WHAT YOU WILL DO
Look through the lines below for the word "none", and copy every line that has it.

BEGIN

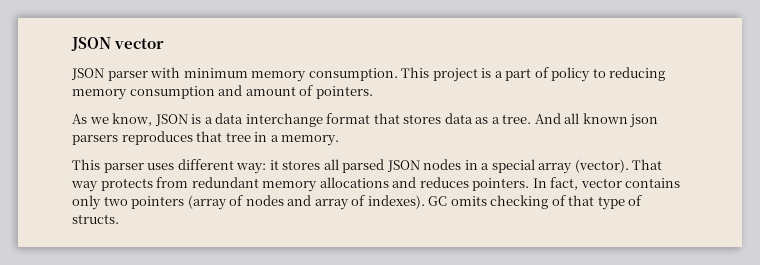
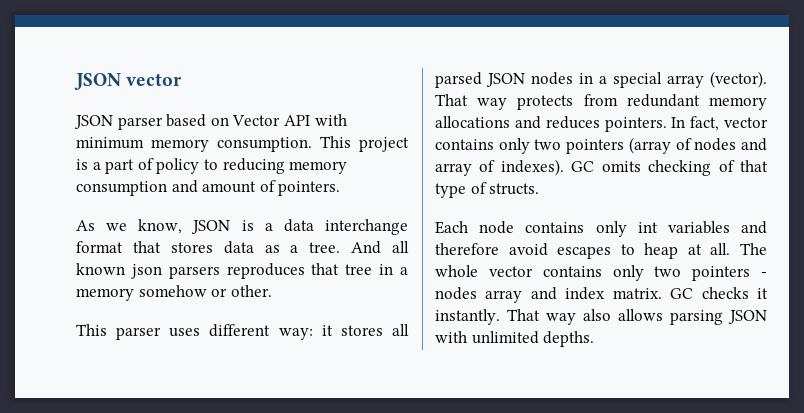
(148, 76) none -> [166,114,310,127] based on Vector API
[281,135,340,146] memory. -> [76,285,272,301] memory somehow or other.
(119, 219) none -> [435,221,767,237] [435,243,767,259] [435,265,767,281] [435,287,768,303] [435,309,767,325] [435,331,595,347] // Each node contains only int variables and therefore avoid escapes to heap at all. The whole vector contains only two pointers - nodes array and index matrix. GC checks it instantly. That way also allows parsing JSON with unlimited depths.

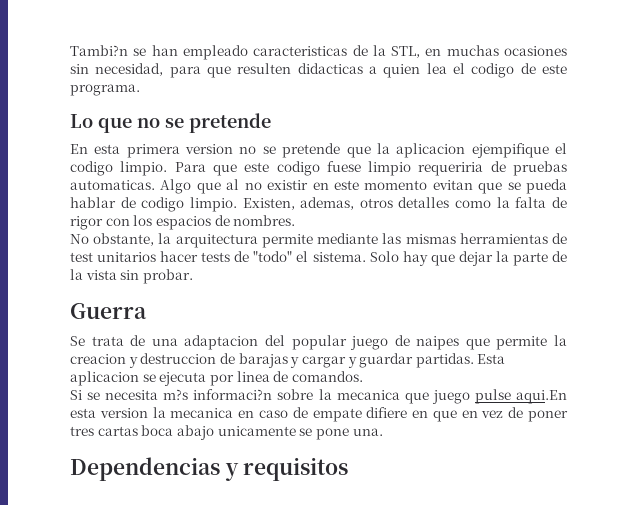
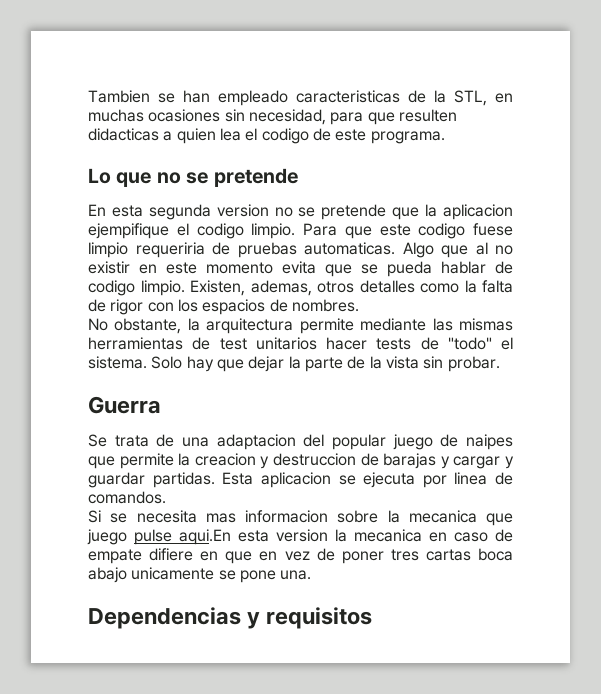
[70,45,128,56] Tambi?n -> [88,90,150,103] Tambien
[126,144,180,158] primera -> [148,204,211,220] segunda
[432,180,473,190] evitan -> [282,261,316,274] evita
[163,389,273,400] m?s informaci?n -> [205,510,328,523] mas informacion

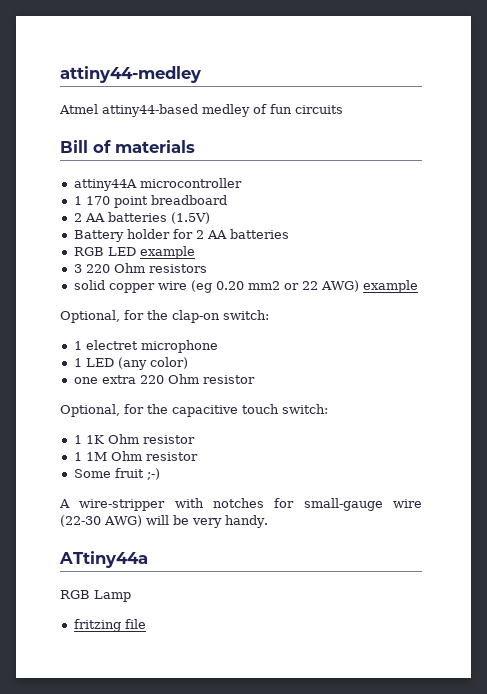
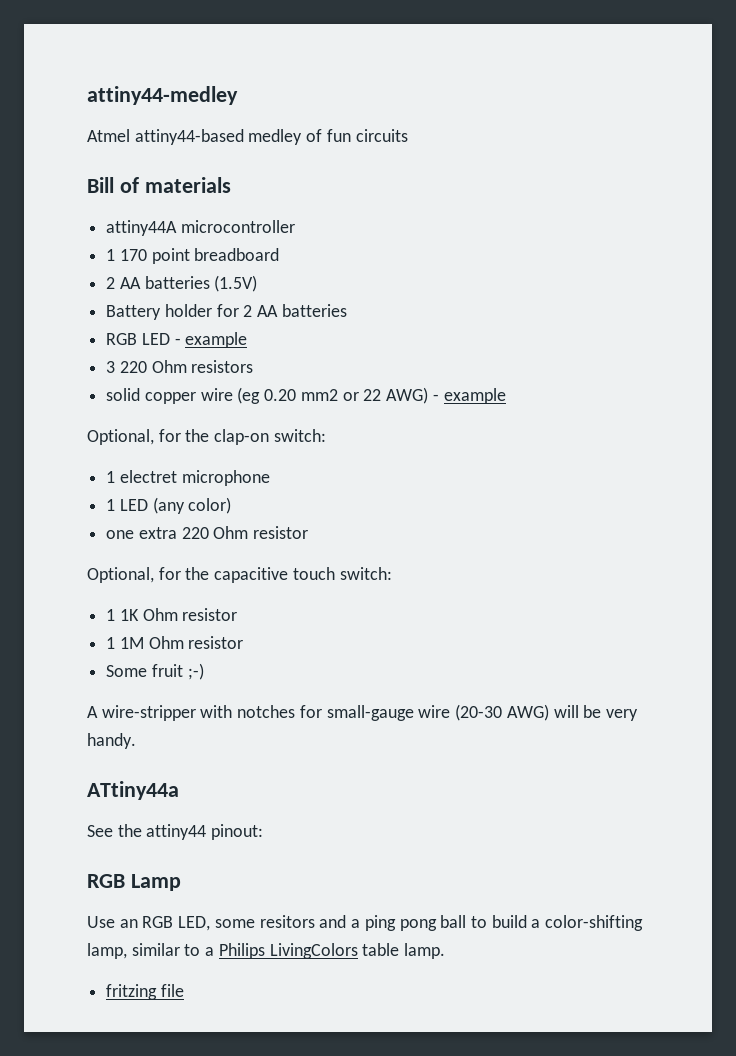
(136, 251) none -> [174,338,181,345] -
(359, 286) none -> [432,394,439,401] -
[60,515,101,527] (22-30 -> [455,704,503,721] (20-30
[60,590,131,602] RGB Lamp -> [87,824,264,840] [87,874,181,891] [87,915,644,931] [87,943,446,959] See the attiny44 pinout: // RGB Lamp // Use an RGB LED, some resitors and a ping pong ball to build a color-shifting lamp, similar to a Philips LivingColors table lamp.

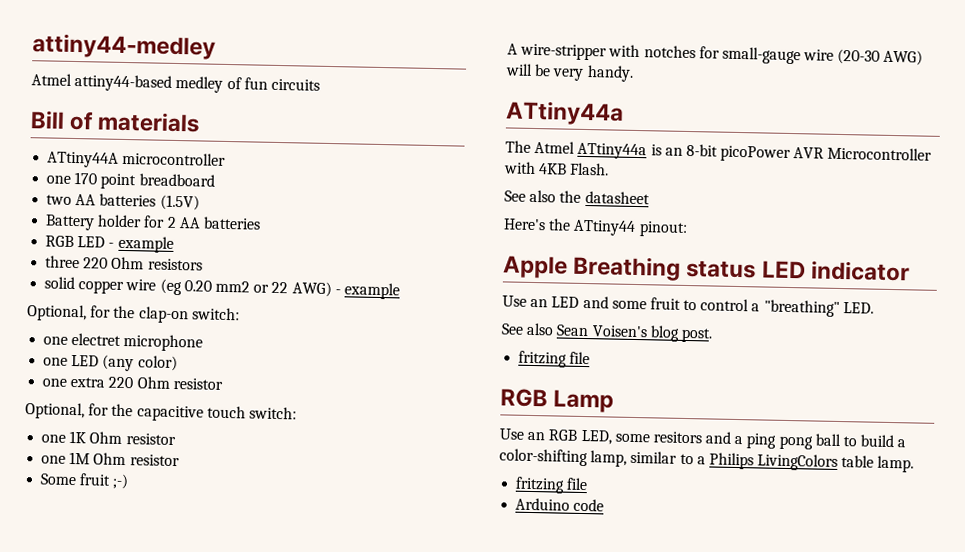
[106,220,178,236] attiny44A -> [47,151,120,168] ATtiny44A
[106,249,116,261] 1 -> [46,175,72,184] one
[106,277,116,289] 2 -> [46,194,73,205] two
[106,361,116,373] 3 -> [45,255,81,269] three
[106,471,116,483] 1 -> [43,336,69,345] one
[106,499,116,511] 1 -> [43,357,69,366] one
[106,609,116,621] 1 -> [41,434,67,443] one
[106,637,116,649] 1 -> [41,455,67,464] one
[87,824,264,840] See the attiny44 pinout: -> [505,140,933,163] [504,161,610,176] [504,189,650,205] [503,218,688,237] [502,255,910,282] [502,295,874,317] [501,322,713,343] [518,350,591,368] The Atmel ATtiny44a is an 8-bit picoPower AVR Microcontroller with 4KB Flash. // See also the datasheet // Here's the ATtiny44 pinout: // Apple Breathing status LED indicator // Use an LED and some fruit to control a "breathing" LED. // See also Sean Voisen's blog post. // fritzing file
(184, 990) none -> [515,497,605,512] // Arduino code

END

ANSWER SECTION
(148, 76) none -> [166,114,310,127] based on Vector API
(119, 219) none -> [435,221,767,237] [435,243,767,259] [435,265,767,281] [435,287,768,303] [435,309,767,325] [435,331,595,347] // Each node contains only int variables and therefore avoid escapes to heap at all. The whole vector contains only two pointers - nodes array and index matrix. GC checks it instantly. That way also allows parsing JSON with unlimited depths.
(136, 251) none -> [174,338,181,345] -
(359, 286) none -> [432,394,439,401] -
(184, 990) none -> [515,497,605,512] // Arduino code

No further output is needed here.